All I can say is that he is aware that I would like to get married. I'm not sure if it's just that I am in school and not working at the moment that is a deterrent to him asking or if that is just a stalling tactic. I do know that if we did get married right now, there would be much more out of pocket cost and much less finaicial aid from the school.



Quote:
I have to answer this from the other side, as I was the one who got married first. I had a difficult time telling my ex that I was getting re-married (it had been 4 years) for no other reason than I don't like hurting people and I did not know if it would hurt him.

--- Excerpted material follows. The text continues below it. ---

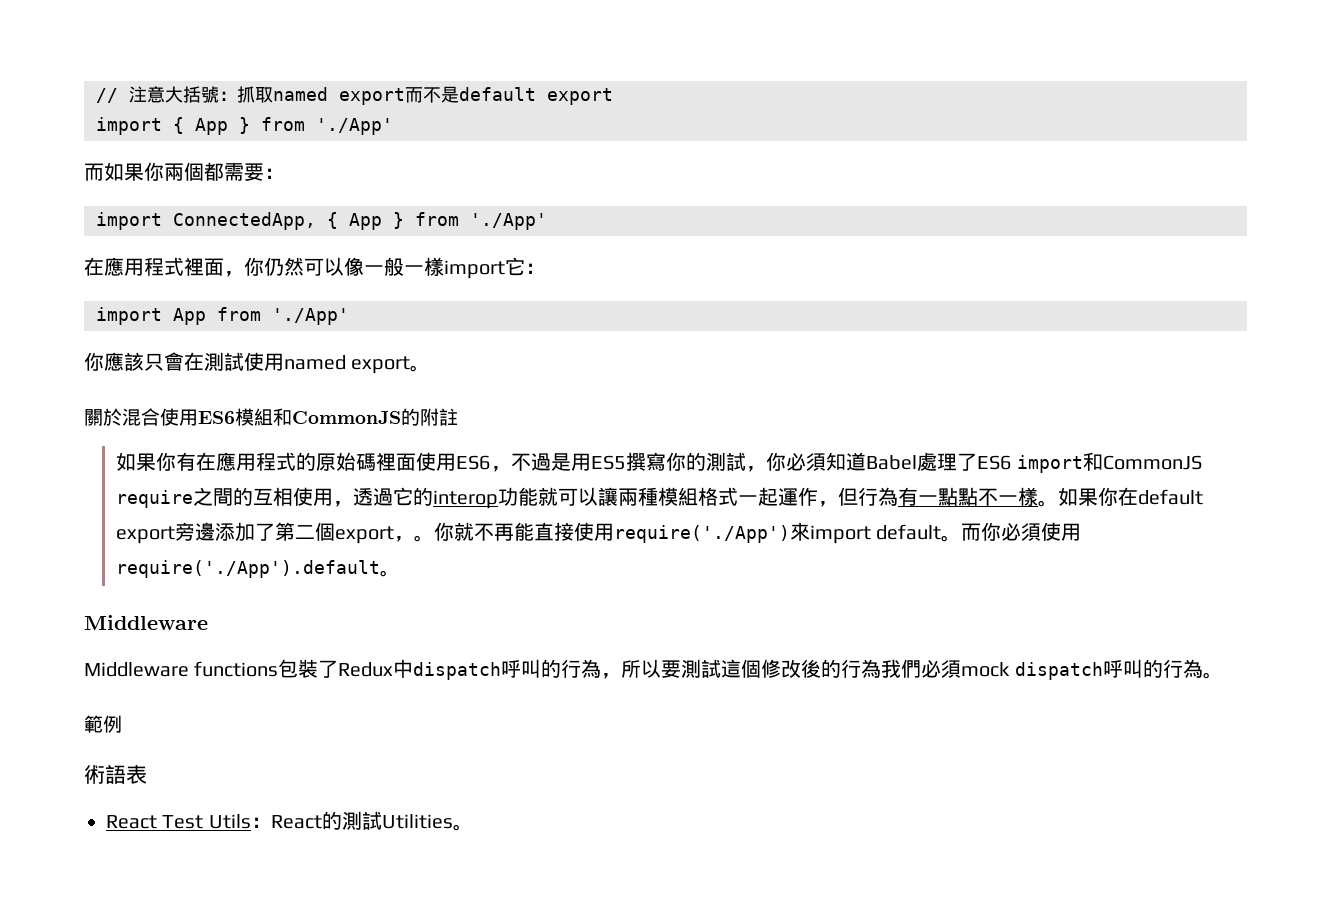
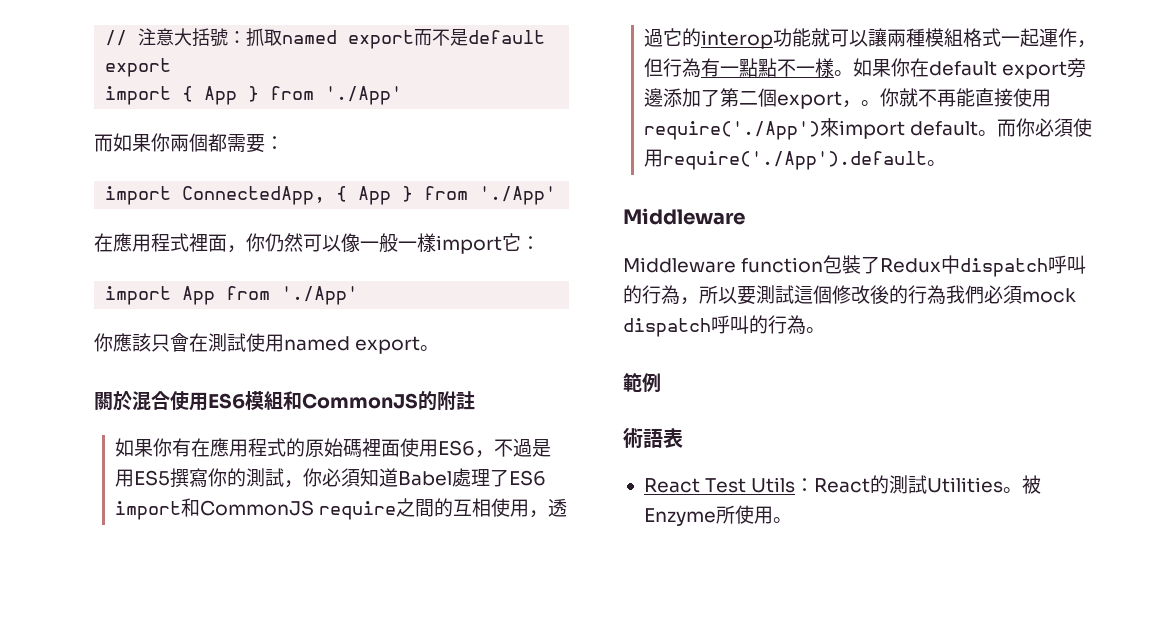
[194,661,279,677] functions -> [741,257,824,273] function
(473, 827) none -> [1022,475,1042,494] [643,505,792,526] 被Enzyme所使用。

We've been divorced for about 3 1/2 years...so I knew one of these days one of us would be having to initiate this conversation. And I take the same attitude as you, and I'm pretty sure my ex did as well. He also took the approach of not wanting someone else to tell me (especially the kids).

Quote:
I'm guessing/hoping that in your case with kids being involved that you would probably be invited to the wedding (if it is that type of wedding) in which case I would suggest that you approach it as you would any other wedding. You may want to purchase a gift and give it from your children (I think that would probably be the proper thing to do).
With it being so soon...I don't think it's going to be a huge affair, I think just a garden wedding at home...and the fact that he's in WV and I'm in Texas and will be in class and unable to travel, I will not be able to go. I would like to, particuarly for the kids sake (altho they are pretty excited about it). I will probably send a gift from me and the kids.